The brutal practice of racial separation in South Africa implemented by a white authoritarian government forced people of color into cruel conditions of work, housing, and education, and to a lack of access to health care and adequate and health-giving food and nutrition. This practice, known as apartheid, became codified as an international crime in the 1973 Convention on the Suppression and Punishment of the Crime of Apartheid, which defined apartheid as a universal crime against humanity.

In 1998, states adopted the Rome Statute, the global treaty establishing the International Criminal Court.   The Rome Statute includes apartheid as a crime against humanity, defined as “inhumane acts…committed in the context of an institutionalized regime of systematic oppression and domination by one racial group over any other racial group or groups and committed with the intention of maintaining that regime.”
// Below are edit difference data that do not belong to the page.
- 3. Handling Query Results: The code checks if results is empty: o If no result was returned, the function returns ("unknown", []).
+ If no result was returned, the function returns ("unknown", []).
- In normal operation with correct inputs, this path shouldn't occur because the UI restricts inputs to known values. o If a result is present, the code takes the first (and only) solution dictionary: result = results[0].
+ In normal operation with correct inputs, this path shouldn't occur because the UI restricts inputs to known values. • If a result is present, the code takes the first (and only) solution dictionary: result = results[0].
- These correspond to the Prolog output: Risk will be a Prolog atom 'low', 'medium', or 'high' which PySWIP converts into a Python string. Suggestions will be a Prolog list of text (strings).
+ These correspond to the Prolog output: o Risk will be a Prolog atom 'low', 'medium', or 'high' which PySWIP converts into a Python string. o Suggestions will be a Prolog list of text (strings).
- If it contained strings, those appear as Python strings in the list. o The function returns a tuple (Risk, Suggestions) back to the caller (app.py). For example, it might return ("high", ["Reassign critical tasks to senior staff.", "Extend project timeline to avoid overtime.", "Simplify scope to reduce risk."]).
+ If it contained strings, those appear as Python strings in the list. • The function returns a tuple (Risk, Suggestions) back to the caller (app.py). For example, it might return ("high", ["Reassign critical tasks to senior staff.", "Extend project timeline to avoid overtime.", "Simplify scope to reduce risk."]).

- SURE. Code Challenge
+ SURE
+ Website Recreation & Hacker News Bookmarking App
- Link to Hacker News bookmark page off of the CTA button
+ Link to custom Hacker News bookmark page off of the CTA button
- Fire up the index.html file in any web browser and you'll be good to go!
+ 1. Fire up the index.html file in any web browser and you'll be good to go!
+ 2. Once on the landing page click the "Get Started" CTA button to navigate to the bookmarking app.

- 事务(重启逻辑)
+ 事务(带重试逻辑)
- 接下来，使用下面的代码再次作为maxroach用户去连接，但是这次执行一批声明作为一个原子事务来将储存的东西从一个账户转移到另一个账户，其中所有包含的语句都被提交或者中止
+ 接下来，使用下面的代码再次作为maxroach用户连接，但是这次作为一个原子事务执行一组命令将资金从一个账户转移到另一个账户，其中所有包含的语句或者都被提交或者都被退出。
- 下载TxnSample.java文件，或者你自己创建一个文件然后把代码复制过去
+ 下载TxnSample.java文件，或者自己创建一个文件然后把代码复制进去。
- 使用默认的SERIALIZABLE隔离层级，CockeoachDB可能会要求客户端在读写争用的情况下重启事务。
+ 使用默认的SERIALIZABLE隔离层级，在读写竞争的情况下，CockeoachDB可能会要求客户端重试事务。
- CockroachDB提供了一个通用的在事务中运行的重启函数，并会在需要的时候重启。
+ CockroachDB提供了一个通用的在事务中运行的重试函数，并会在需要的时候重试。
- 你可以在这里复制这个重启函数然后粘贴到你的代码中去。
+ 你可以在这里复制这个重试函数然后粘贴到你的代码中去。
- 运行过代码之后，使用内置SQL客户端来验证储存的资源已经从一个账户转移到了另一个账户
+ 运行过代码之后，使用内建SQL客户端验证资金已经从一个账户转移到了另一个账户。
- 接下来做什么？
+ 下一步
A year later, in 1999, Abdelfattah Amor, then the UN special rapporteur on the elimination of intolerance and all forms of discrimination based on religion or belief, wrote, “The Taliban has introduced…a system of apartheid in respect of women.”

The situation for women in Afghanistan had become, and continues to be, almost unlivable. Women have no rights, no liberty, and no freedom; their social, political, and physical autonomy have been completely erased. They are absent from the public square, everywhere: from school beyond grade 6, from workplaces, from common space such as parks and restaurants, from any independent travel, from almost all aspects of life.  Directives banned women’s voices from being heard in public, ordered women not to sing, and commanded the removal of windows through which women, imprisoned in their homes, might see the outside world (Barr, Human Rights Watch, 9-2-2025).

Although apartheid was originally defined in racial terms, it is now being applied to exclusionary practices based on gender. There are various strategies to recognize gender apartheid as a crime under international law (cf. Barr).

  • As countries in the world move towards international codification of crimes against humanity, ‘gender apartheid’ may become included as a mechanism within that global crime. To date, more than a dozen states support inclusion.
  • Gender persecution and related crimes can be brought forward at the International Criminal Court and civil cases can be tried at the International Court of Justice.
  • A UN-mandated mechanism can be established to collect and preserve evidence of these crimes committed in Afghanistan.

We hope that the criminalization of gender apartheid, as well as addressing gender apartheid as a civil crime, will advance on each of these fronts. Women’s safety, security, and equality are compromised not only in Afghanistan but throughout the world. The time is now to prevent and punish gender apartheid. THE TIME IS ALWAYS NOW.

Ellen J. Kennedy, Ph.D., March 2026.